在这里,我们介绍了一种简单且可扩展的工程方法,以促进类器官的长期发展和成熟。我们重新设计了传统类器官培养的配置,开发了一个平台,将单次注射的干细胞悬液转化为径向排列的类器官阵列,这些类器官可以在无需传代的情况下维持较长时间的生长。利用该系统,我们展示了肠道类器官的加速生产,并显著增强了其结构和功能的成熟度,同时这些类器官能够持续发展超过4周。此外,我们呈现了一种来源于患者的炎症性肠病(IBD)类器官模型,并通过单细胞RNA测序对其进行研究,以证明其能够再现IBD的关键病理特征。最后,我们描述了将我们的方法扩展到工程化的血管化、可灌注的人类肠道类器官,这些类器官可用于模拟IBD中的先天免疫反应。这项工作提供了一种可以立即部署的平台技术,以工程化更真实的类器官结构于培养皿中。

英文摘要

Here, we introduce a facile, scalable engineering approach to enable long-term development and maturation of organoids. We have redesigned the configuration of conventional organoid culture to develop a platform that converts single injections of stem cell suspensions to radial arrays of organoids that can be maintained for extended periods without the need for passaging. Using this system, we demonstrate accelerated production of intestinal organoids with significantly enhanced structural and functional maturity, and their continuous development for over 4 weeks.

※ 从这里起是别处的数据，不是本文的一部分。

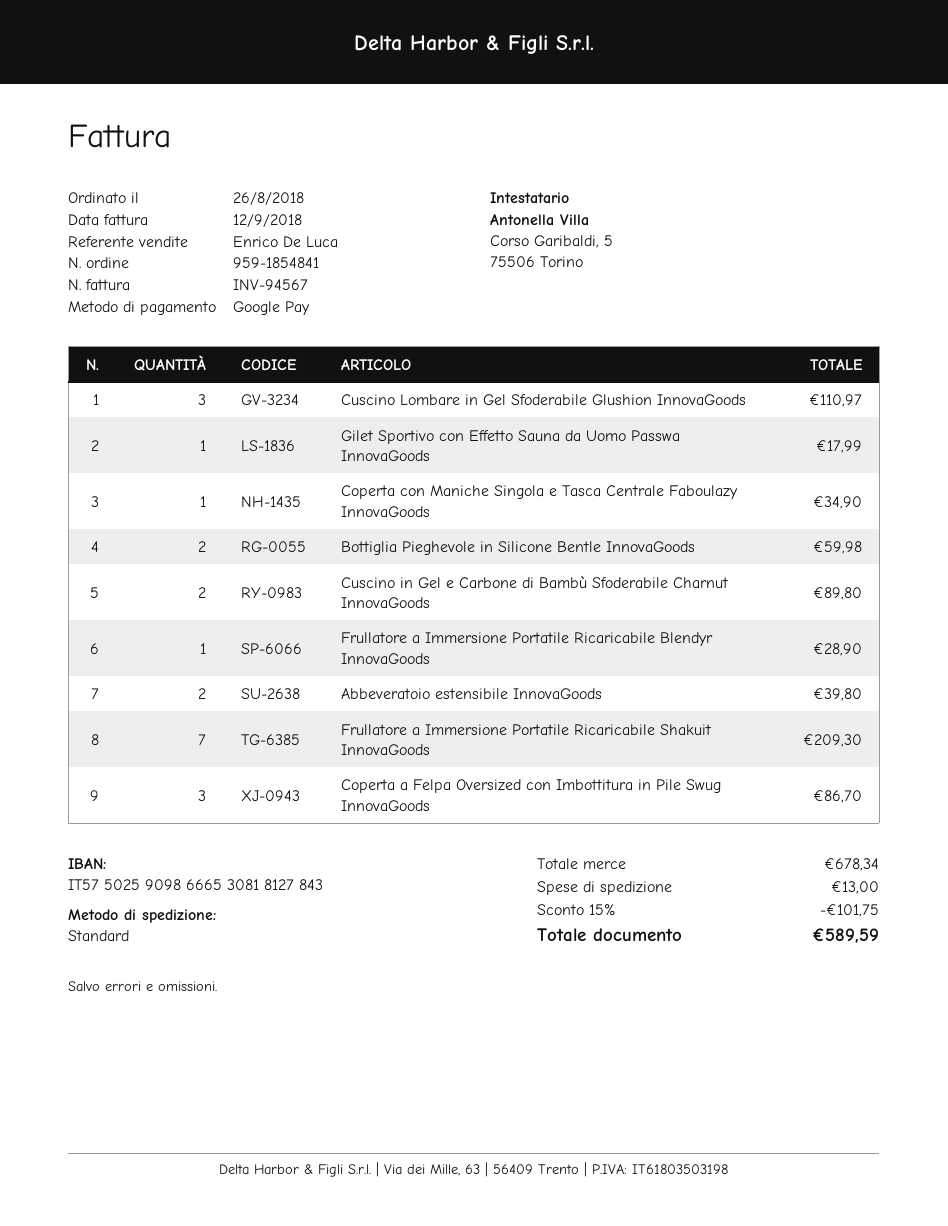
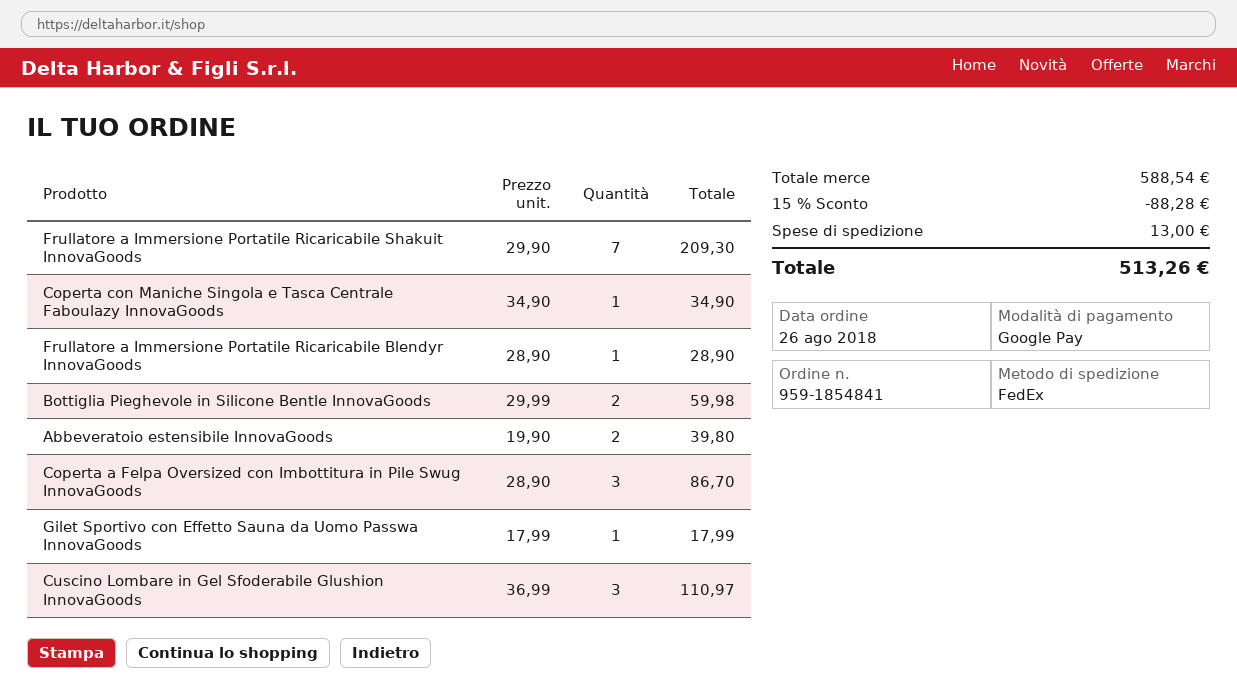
shipping method: standard -> FedEx
Cuscino in Gel e Carbone di Bambù Sfoderabile Charnut InnovaGoods: 2 for 89.80 -> none
subtotal: 678.34 -> 588.54
discount: 15% = 101.75 -> 15% = 88.28
total: 589.59 -> 513.26

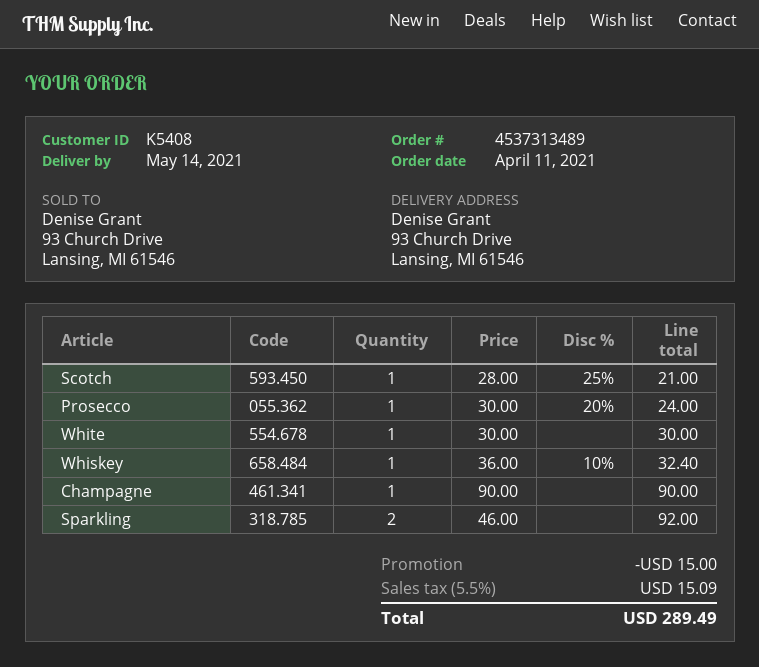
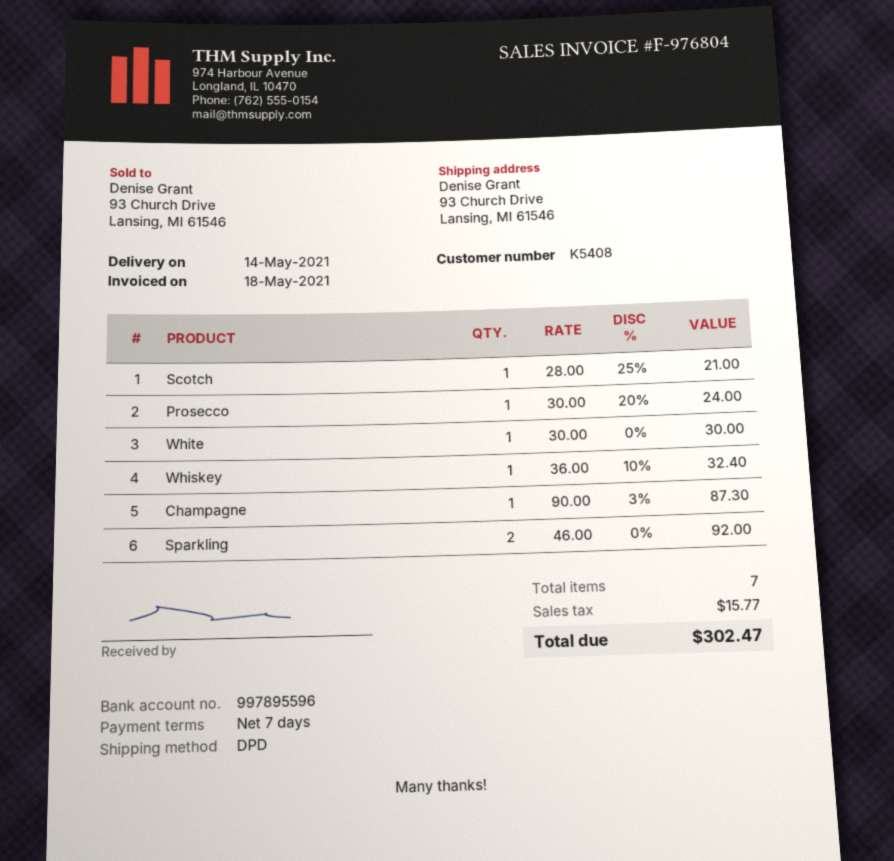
Champagne: 1 x 90.00 = 90.00 -> 1 x 90.00 - 3% = 87.30
discount: 15.00 -> none
tax: 15.09 -> 15.77
total: 289.49 -> 302.47

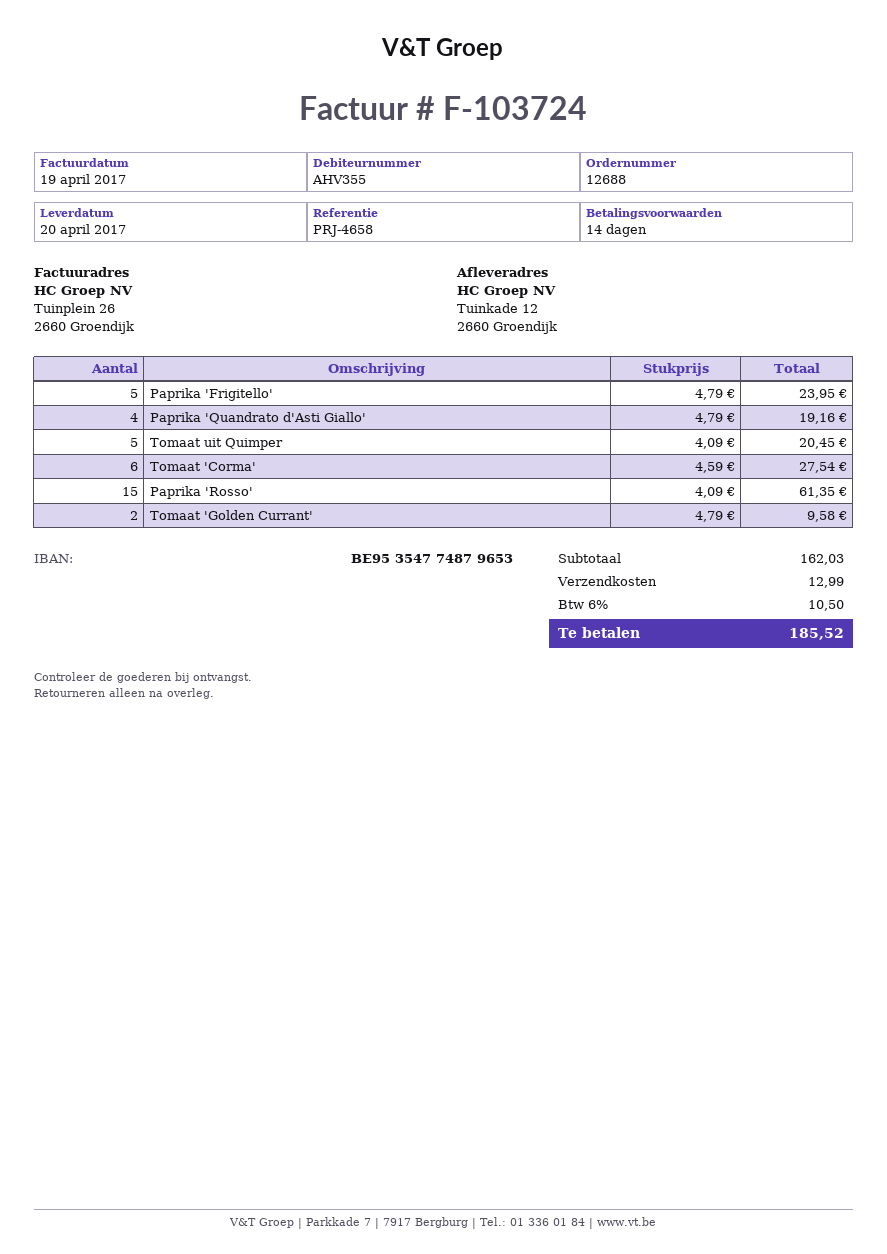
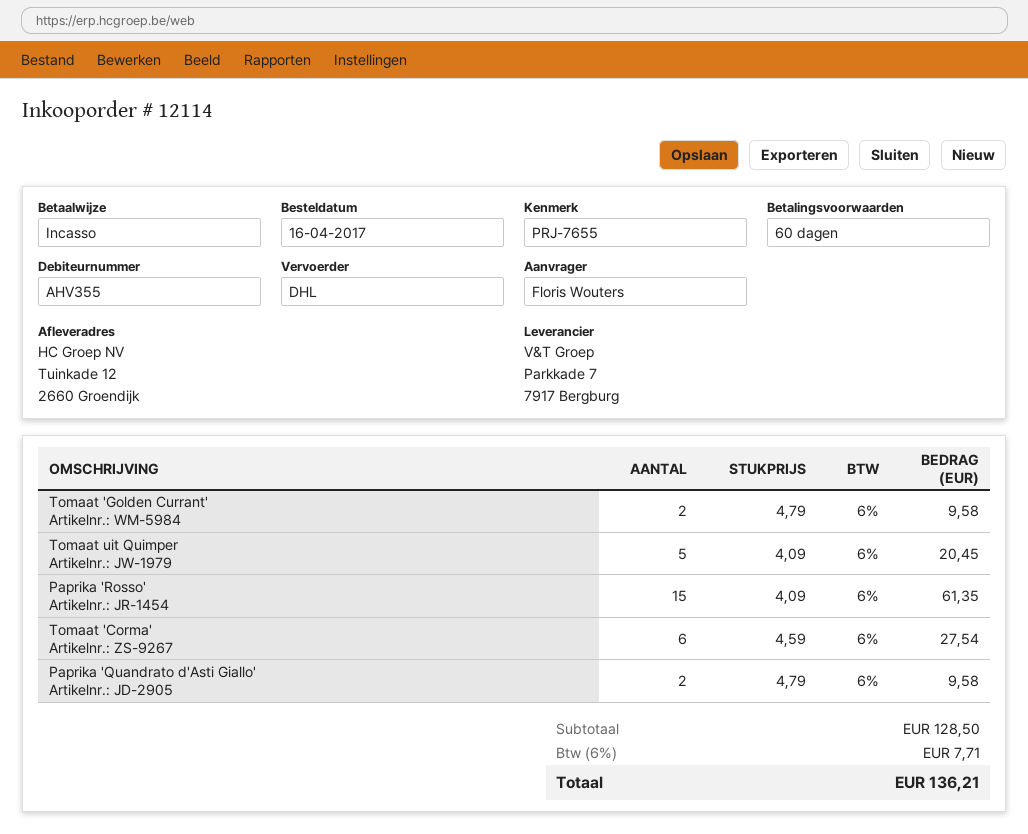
order number: 12688 -> 12114
payment terms: 14 days -> 60 days
reference: PRJ-4658 -> PRJ-7655
Paprika 'Frigitello': 5 x 4.79 = 23.95 -> none
Paprika 'Quandrato d'Asti Giallo': 4 x 4.79 = 19.16 -> 2 x 4.79 = 9.58
subtotal: 162.03 -> 128.50
shipping: 12.99 -> none
tax: 6% = 10.50 -> 6% = 7.71
total: 185.52 -> 136.21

Furthermore, we present a patient-derived organoid model of inflammatory bowel disease (IBD) and its interrogation using single-cell RNA sequencing to demonstrate its ability to reproduce key pathological features of IBD. Finally, we describe the extension of our approach to engineer vascularized, perfusable human enteroids, which can be used to model innate immune responses in IBD. This work provides an immediately deployable platform technology toward engineering more realistic organ-like structures in a dish.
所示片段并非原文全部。